Source material =>
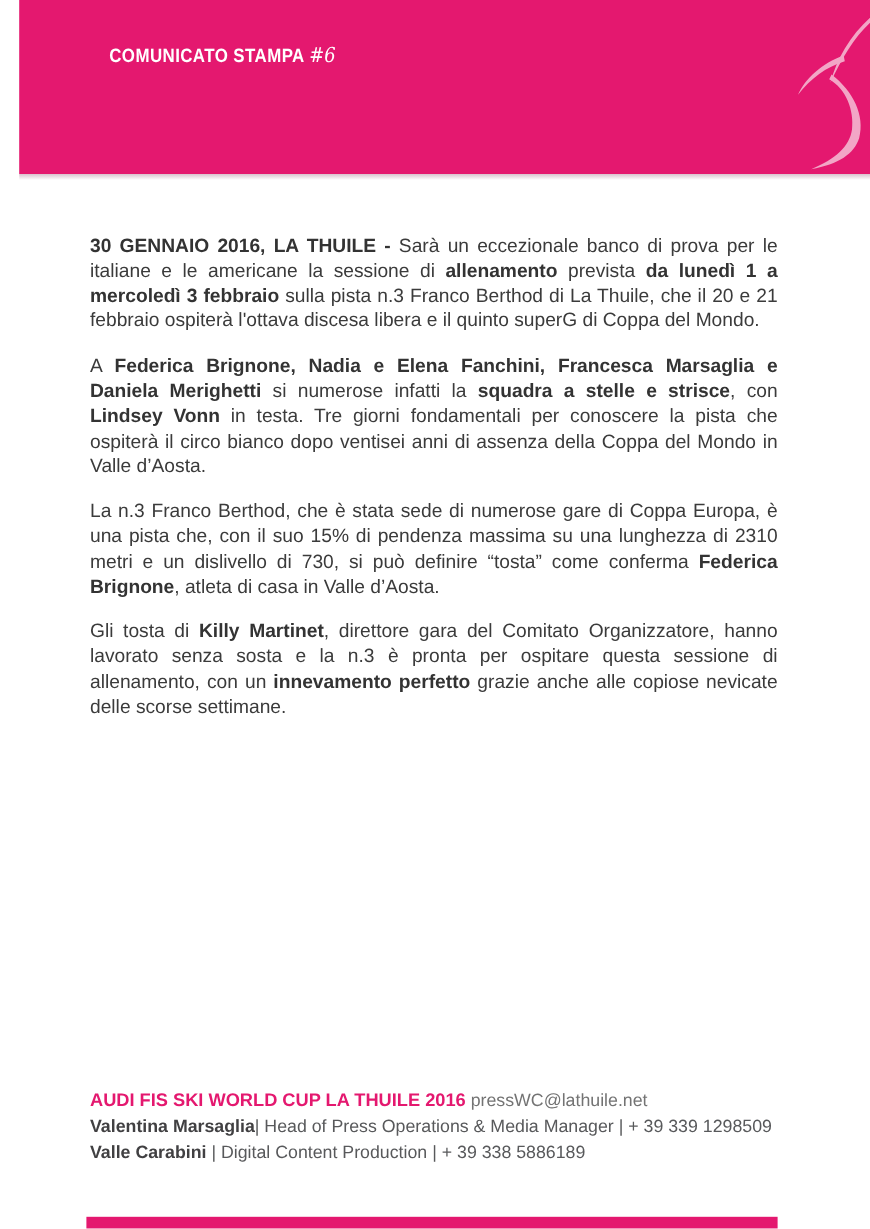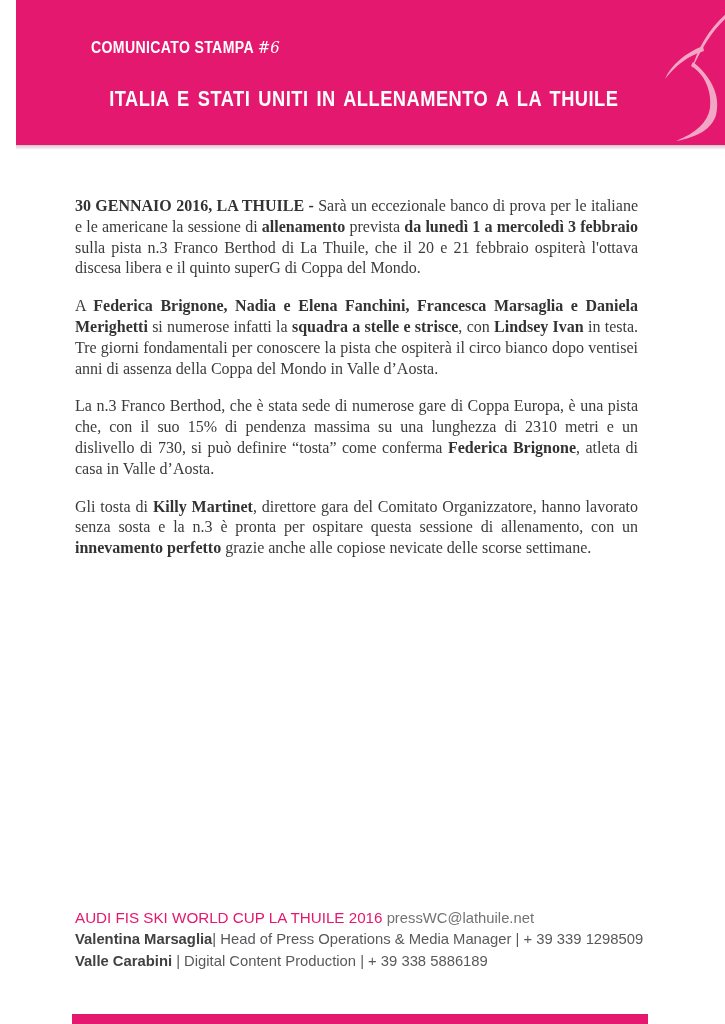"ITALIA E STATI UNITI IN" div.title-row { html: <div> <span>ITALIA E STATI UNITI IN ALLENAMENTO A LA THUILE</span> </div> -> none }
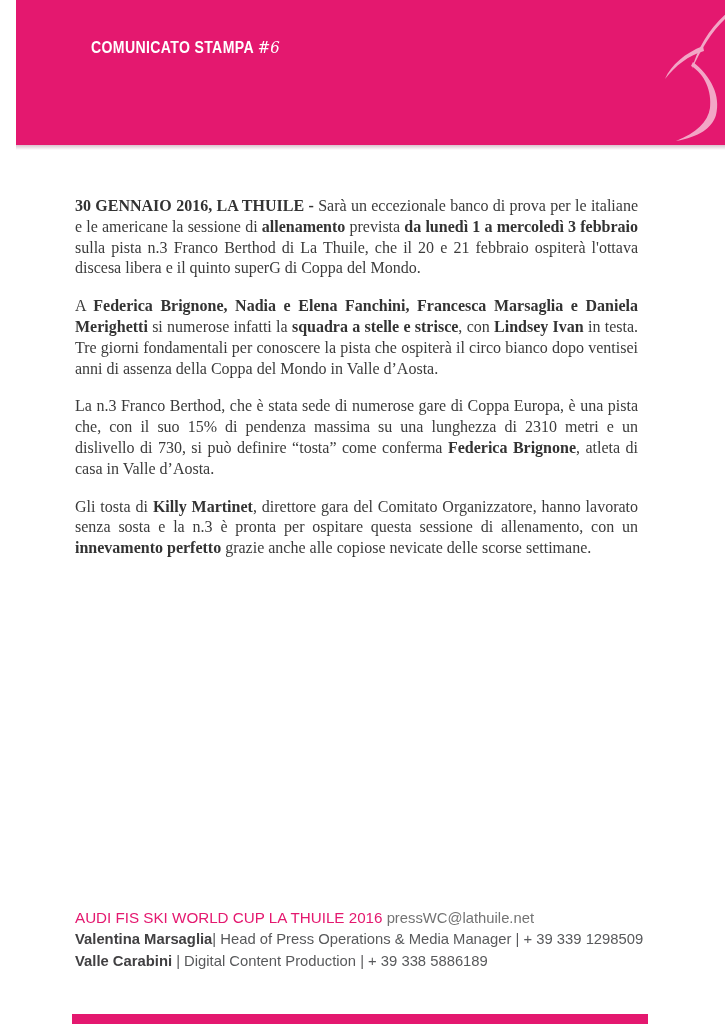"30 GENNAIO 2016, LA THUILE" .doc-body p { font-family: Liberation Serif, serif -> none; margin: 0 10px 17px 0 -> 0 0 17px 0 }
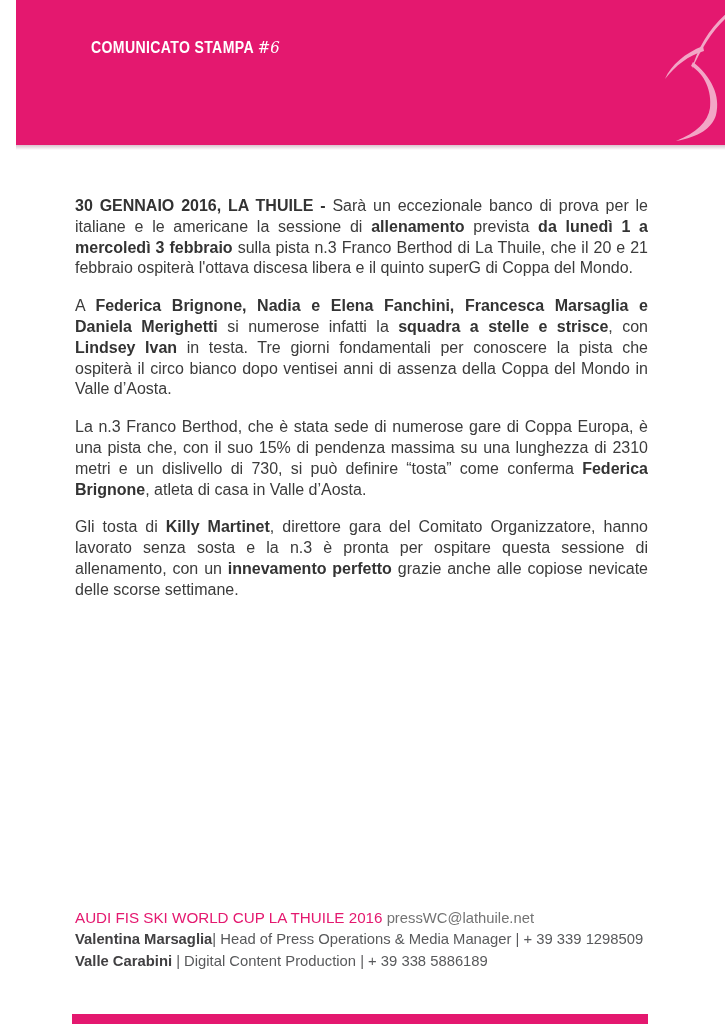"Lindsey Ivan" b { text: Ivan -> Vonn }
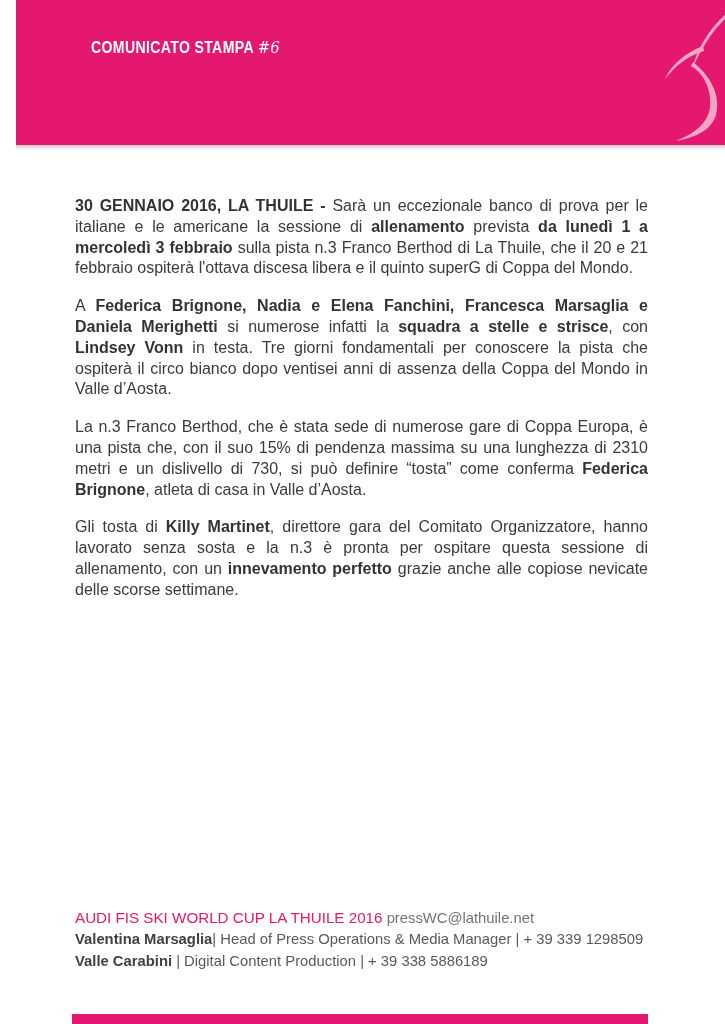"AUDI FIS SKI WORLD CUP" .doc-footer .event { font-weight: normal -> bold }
==
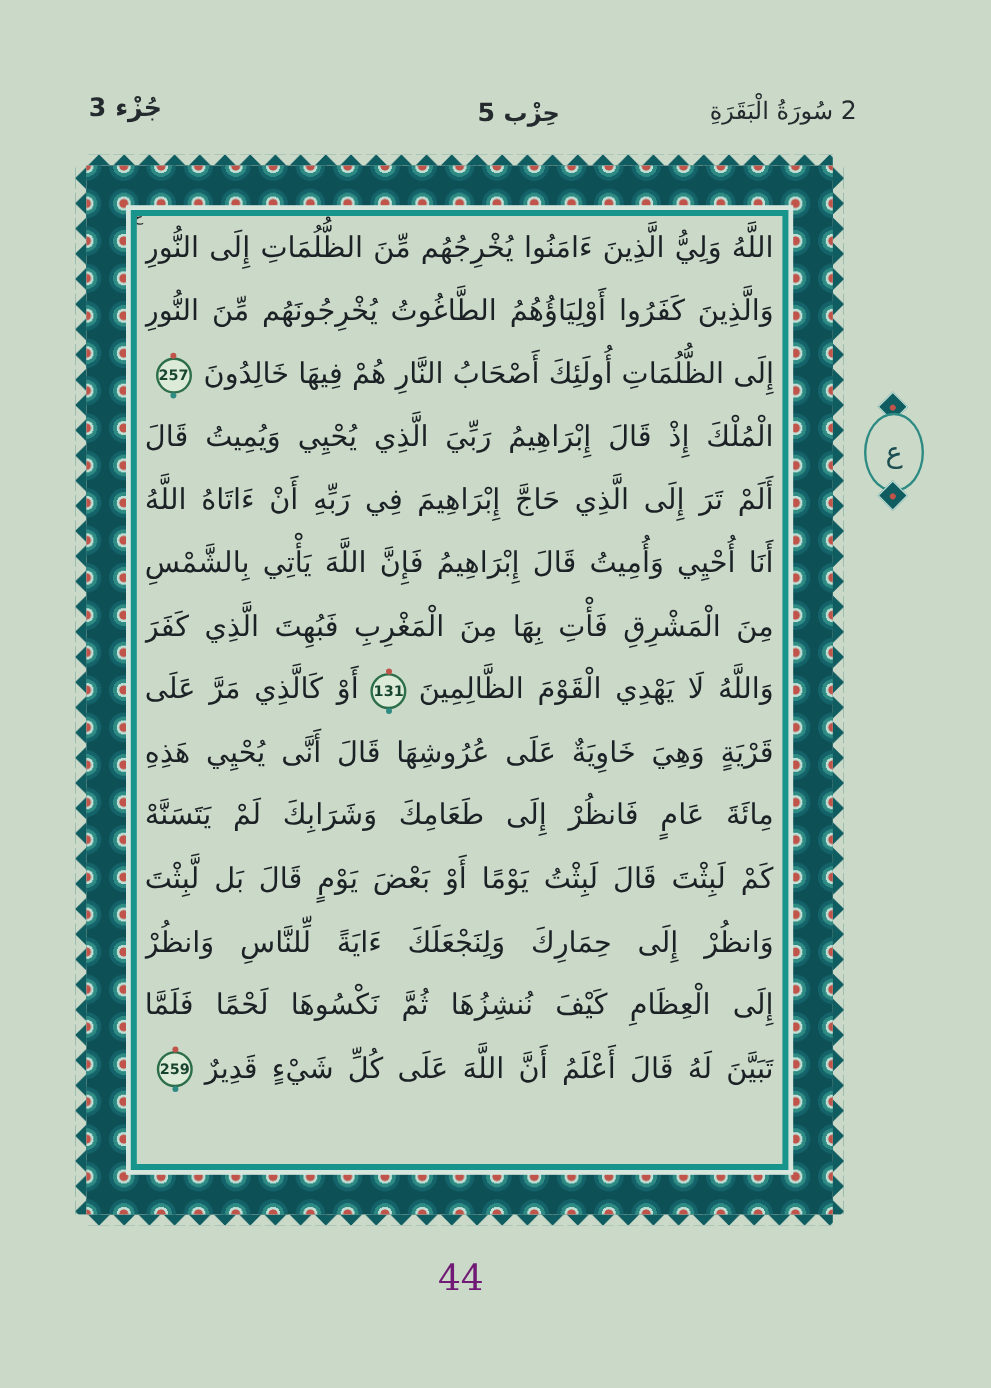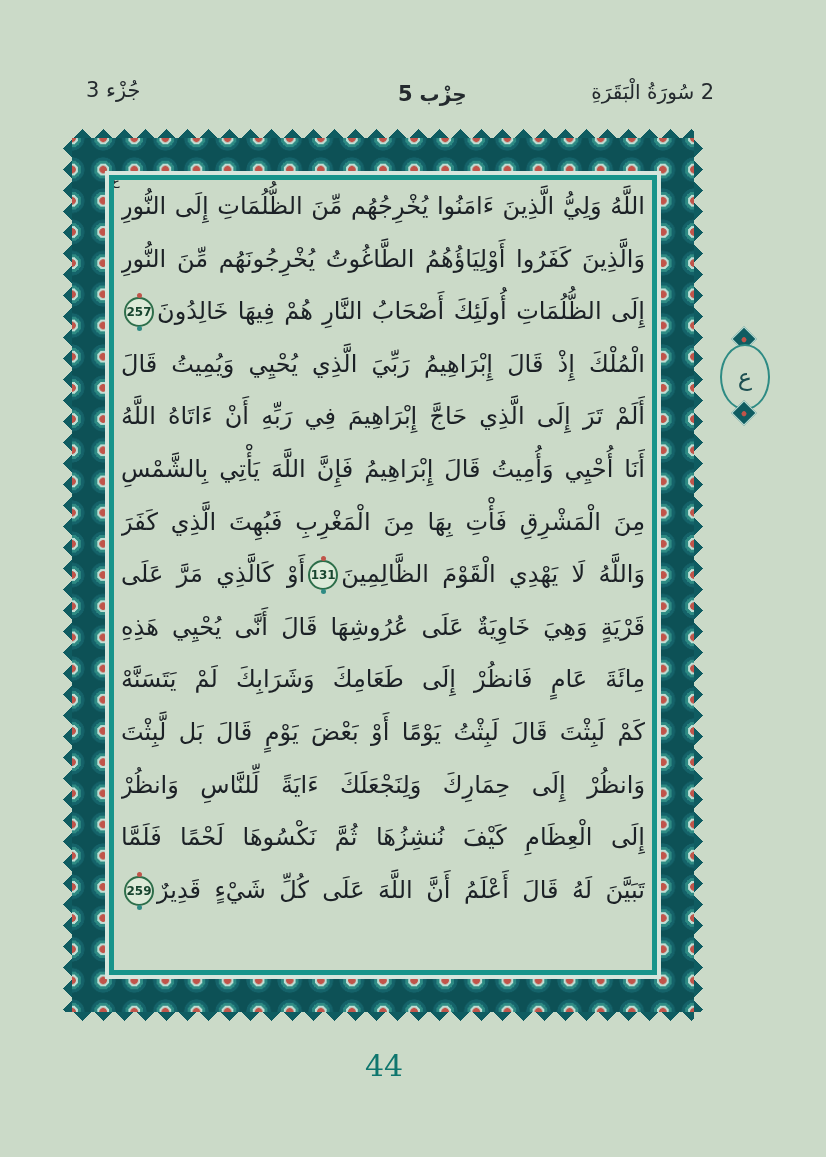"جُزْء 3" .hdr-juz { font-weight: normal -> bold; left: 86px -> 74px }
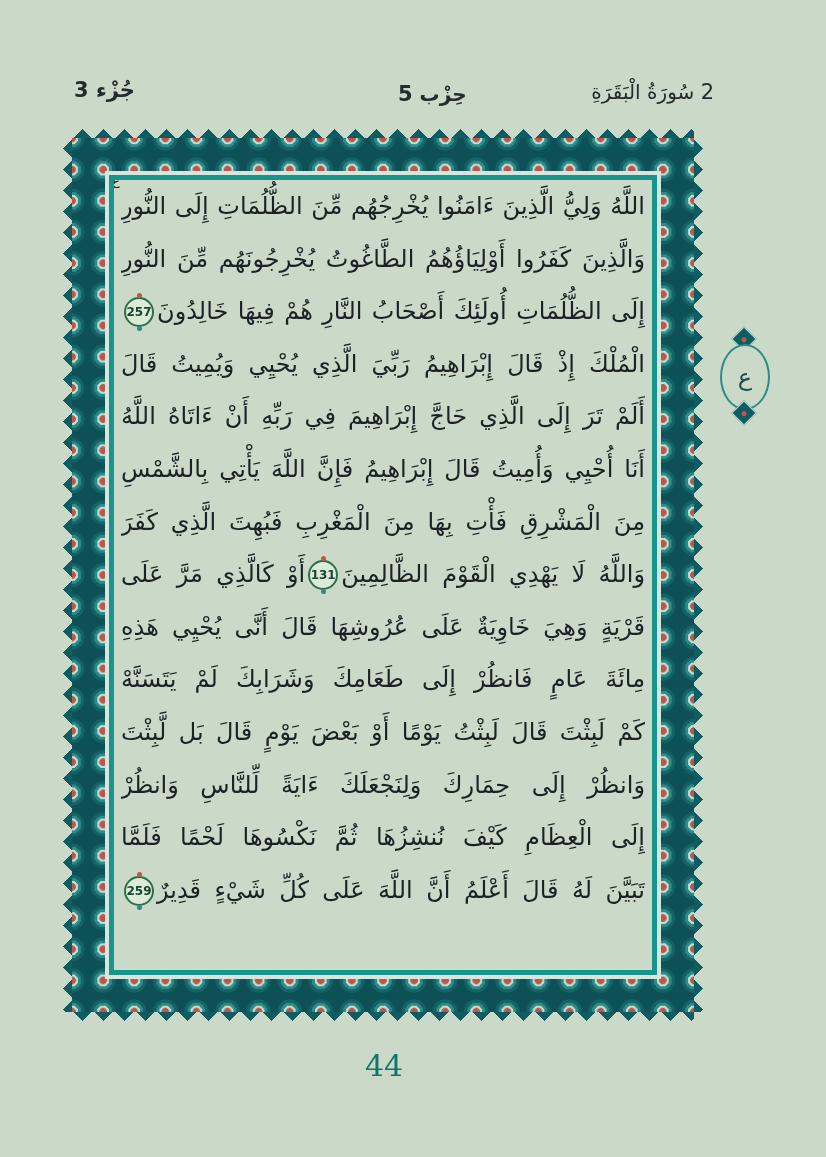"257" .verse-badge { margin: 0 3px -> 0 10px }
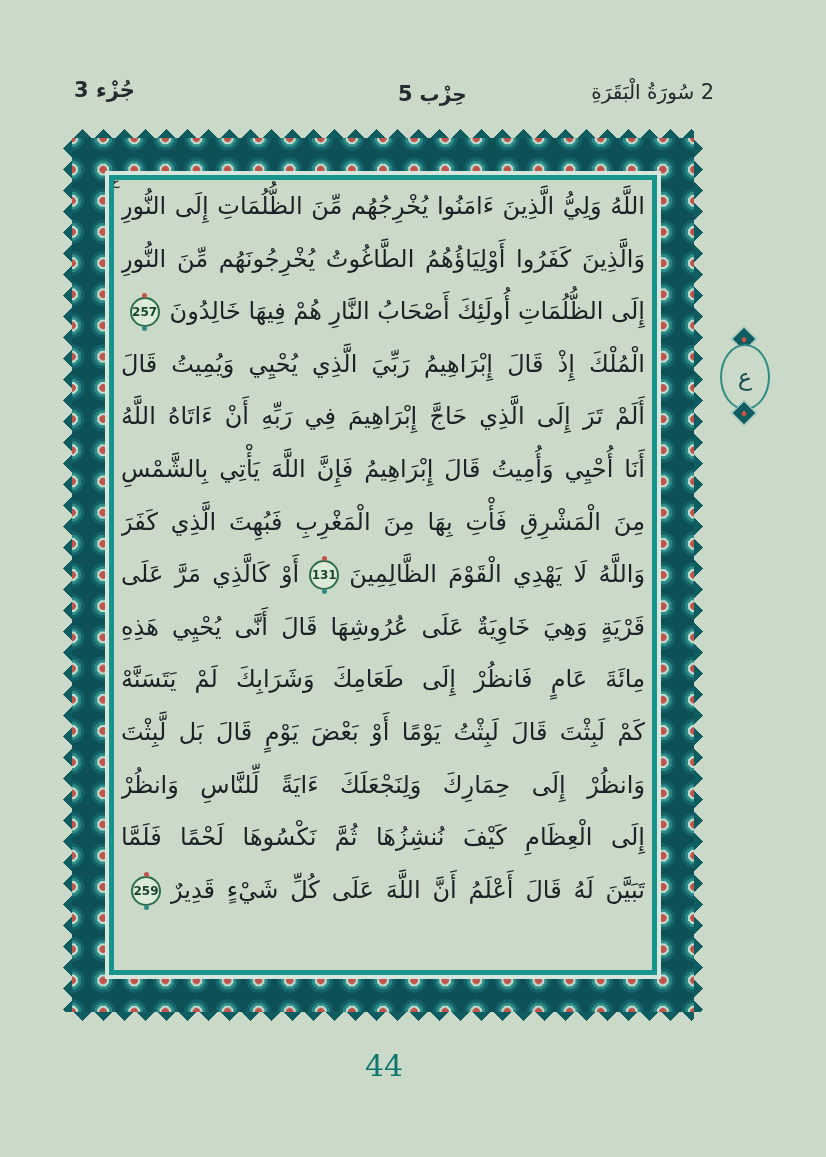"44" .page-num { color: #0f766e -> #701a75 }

Prompt => In the records above, find the line with "normal -> bold;". Print exactly from there through the line with "color: #0f766e ->", minus the pictures.

Your solution =>
"جُزْء 3" .hdr-juz { font-weight: normal -> bold; left: 86px -> 74px }
"257" .verse-badge { margin: 0 3px -> 0 10px }
"44" .page-num { color: #0f766e -> #701a75 }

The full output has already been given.